Probably different people! Unless you still want to go with that this decision was not political and the timing is just coincidence.
You exclude the middle with "Should they be ignored?" You evaluate allegations, you neither ignore them nor (your plan) blindly follow them.
"let’s not forget that the program is of dubious legal provenance in the first place"
Not something the OP mentions. Not something you've mentioned before. Just more of a sign of your bad faith in contending with the fraud claim.
"Just because you idiotically believe in open borders doesn’t mean that a fraud ridden program should be continued."
I don't believe in open borders. But I also don't like bad faith arguments.
I'm open to being convinced this program should be shut down, but not by you, not anymore.
And you want the program even if there is fraud. Everything you state is bad faith excuses as to why it should remain open.
1) I don't really know either way about the program, as I said in a reply to you 11 hours ago, as well as the post you are replying to.
2) I don't think you've done any work at all to establish fraud, nor to rebut the OP's countervailing evidence.
3) Your failure to read 2 of my comments, as well as engage with the bulk of the OP, really shows how much you have an outcome, and you don't really care to be open on how to get there.
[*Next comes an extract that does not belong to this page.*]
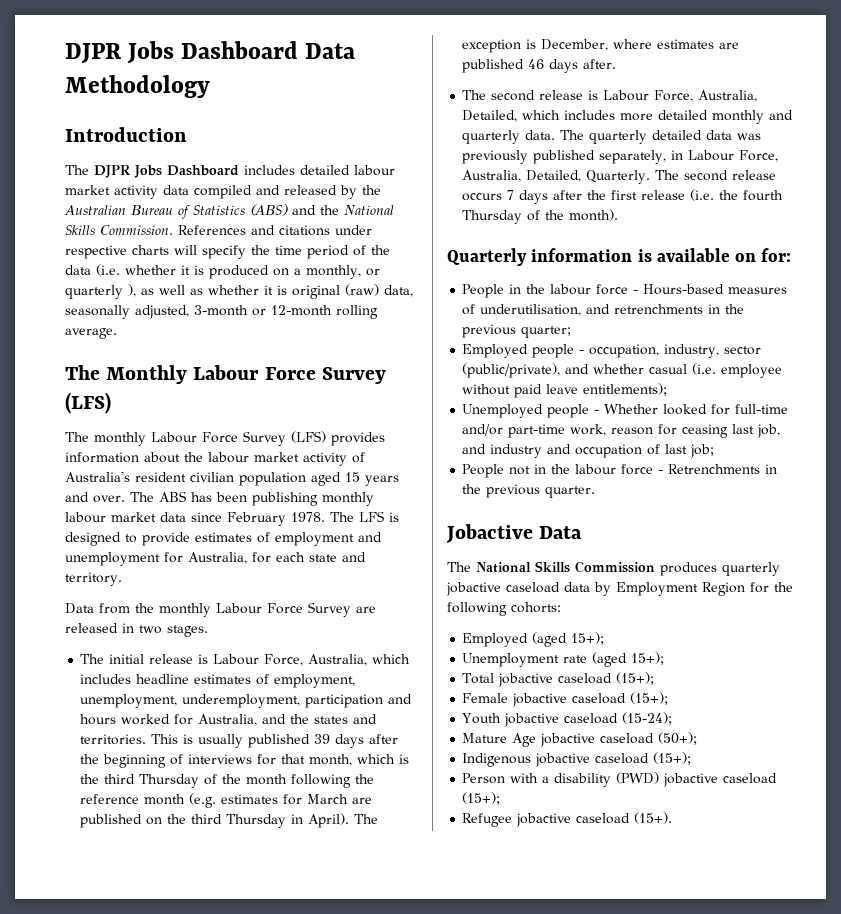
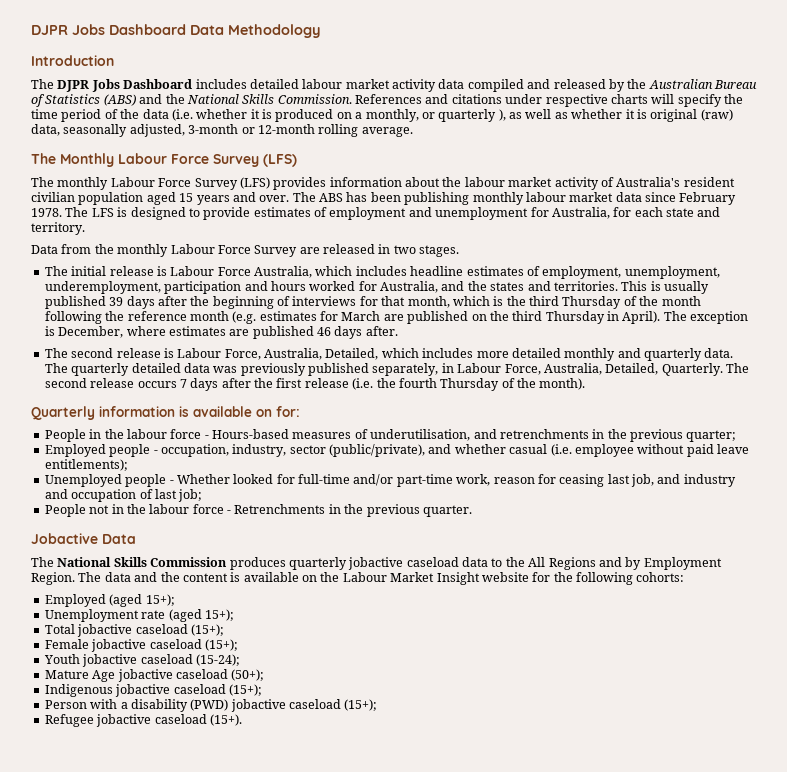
- The initial release is Labour Force, Australia, which includes headline estimates of employment, unemployment, underemployment, participation and hours worked for Australia, and the states and territories.
+ The initial release is Labour Force Australia, which includes headline estimates of employment, unemployment, underemployment, participation and hours worked for Australia, and the states and territories.
- The National Skills Commission produces quarterly jobactive caseload data by Employment Region for the following cohorts:
+ The National Skills Commission produces quarterly jobactive caseload data to the All Regions and by Employment Region. The data and the content is available on the Labour Market Insight website for the following cohorts:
So should I believe Somin and two analysts from an organization that advocates open borders that there isn't any real fraud even though they have no real access to the evidence or should I believe the investigative organization that has the evidence?
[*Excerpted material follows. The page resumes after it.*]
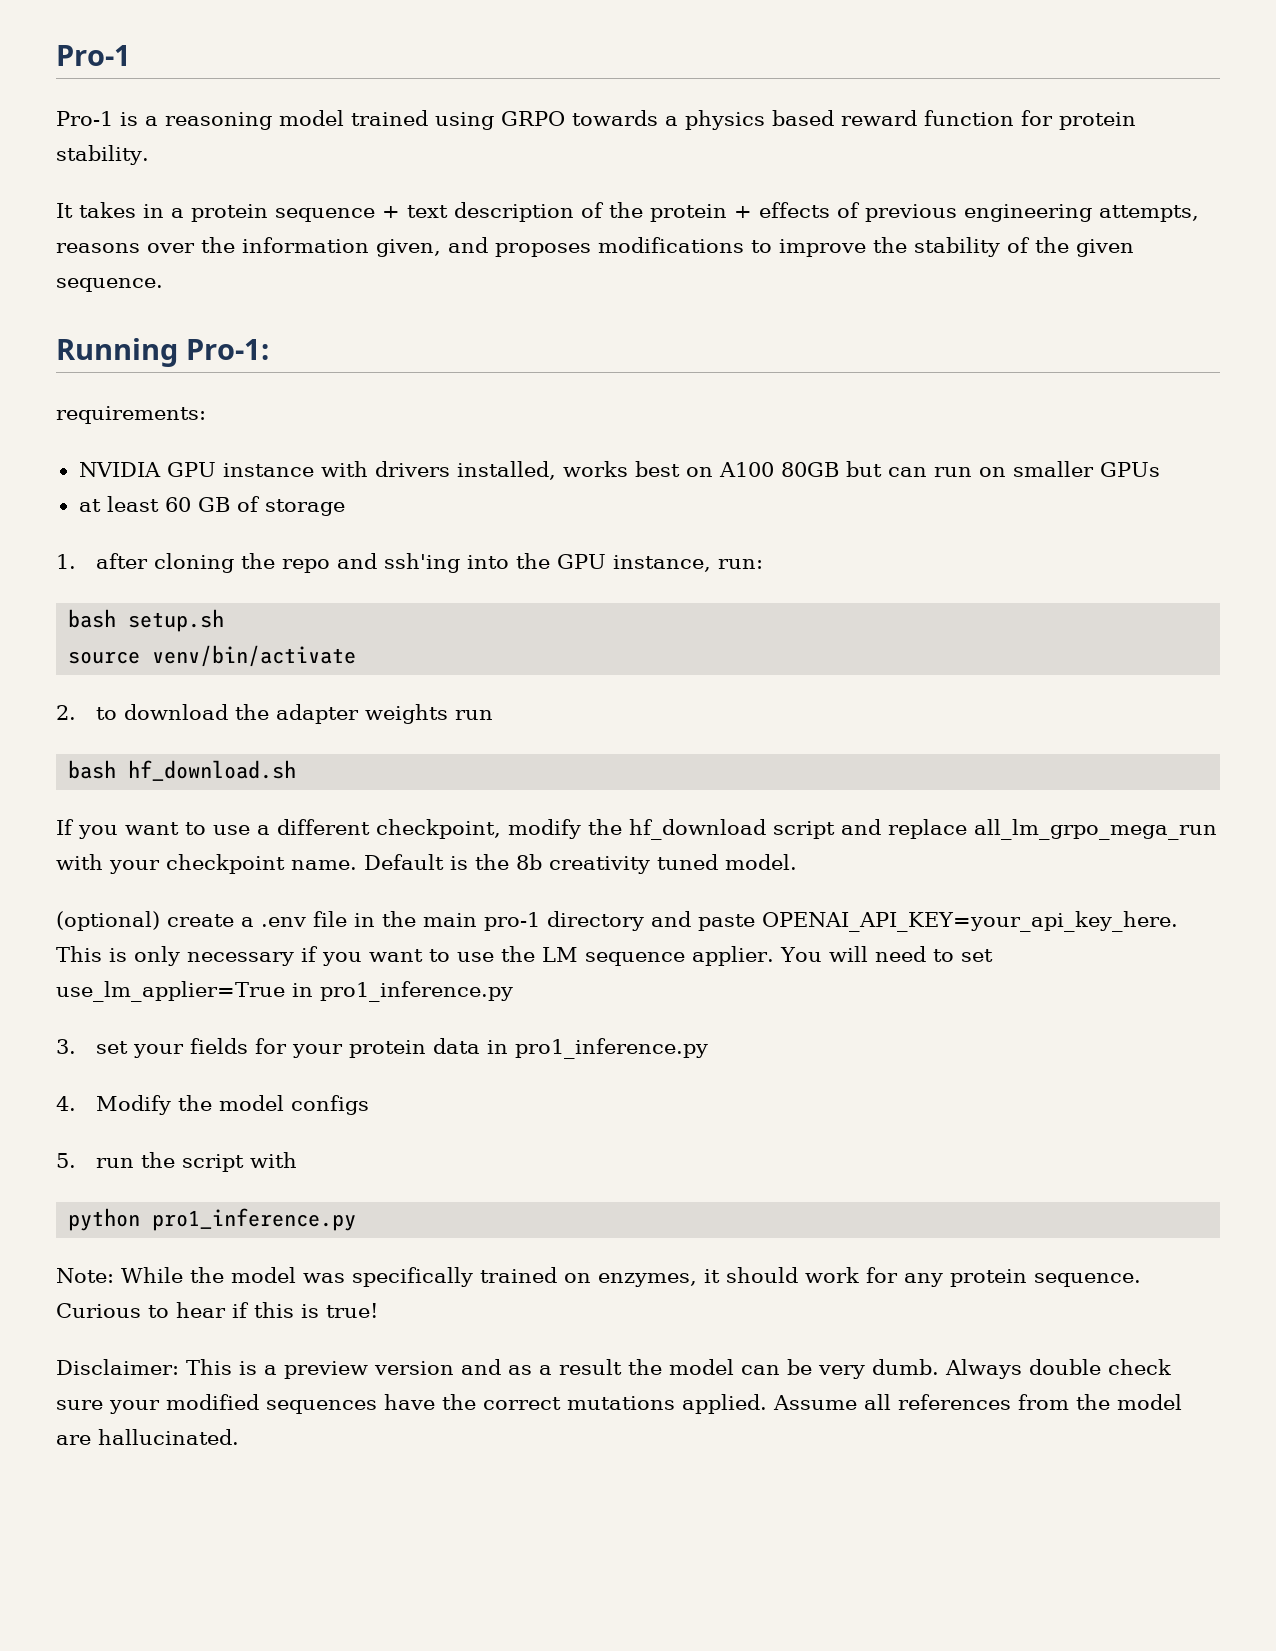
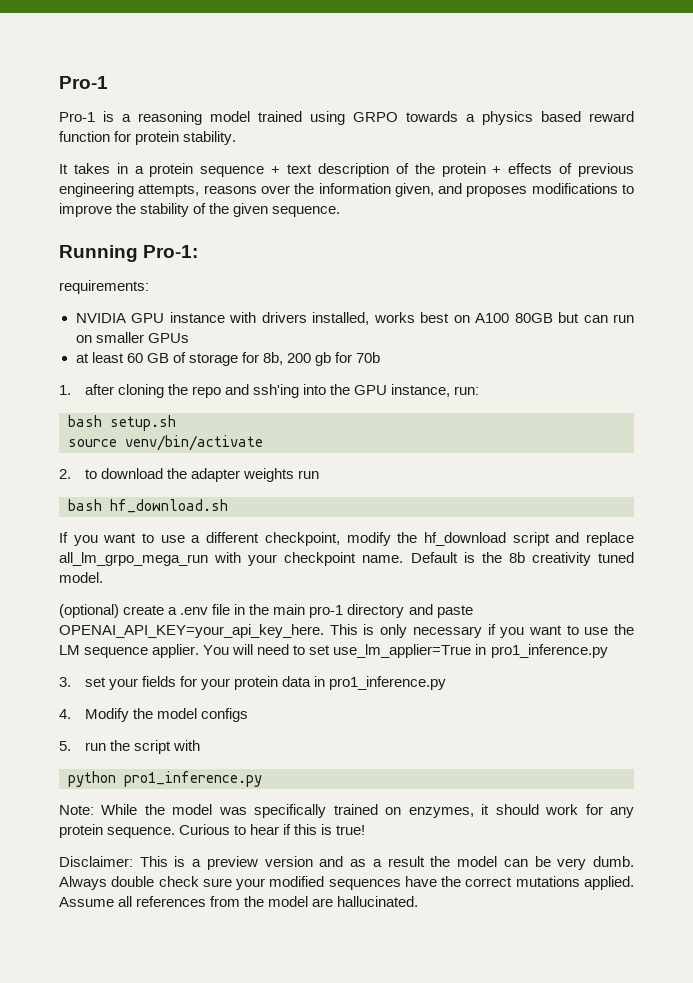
- at least 60 GB of storage
+ at least 60 GB of storage for 8b, 200 gb for 70b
Somin and the two open borders advocates dismiss the evidence based simply on the basis "mistakes happen." That doesn't cut it.
As I stated earlier because there are credible accusations of fraud it is entirely reasonable to pause the program.
This isn't a bare credibility matter - both sides provide arguments you can evaluate.
You very clearly don't wanna. You want to keep it surface level. Because you know what you think, and are lazy and not serious.
Calling me an open border advocate is just more proof you're not reading my comments.
No, it's not "quite reasonable." If we find that some applications for Social Security benefits are potentially fraudulent, should we suspend Social Security? Medicare? Medicaid? Should banks stop issuing mortgages because some applicants are attempting fraud?
Let's not forget that you simply made up this last claim, as well as the claim before that.
So… you're saying that it doesn't make sense to suspend a program just because of a few allegations of possible fraud? Have you told CountmontyC that, because that guy keeps saying that a few allegations of fraud — which don't even necessarily show fraud! — mean a whole program should be shut down.
Your government fraud examples involve criminal punishment for the fraud which leads to the question of what proposed solution you have for fraud in this immigration program? Is there anything you would support to punish the fraud?
I would also point out that in at least two of the programs you mention that the most of the recipients paid into the program and thus have a moral argument ( if not a legal argument sadly) that the benefits are owed them. Furthermore there is a difference between American citizens and foreigners in what they can demand or expect from the US government. Quite simply speaking foreigners have no right to entry into the USA nor make a y such demands. Citizens have rights that forego not. I would think even an utter moron would know that.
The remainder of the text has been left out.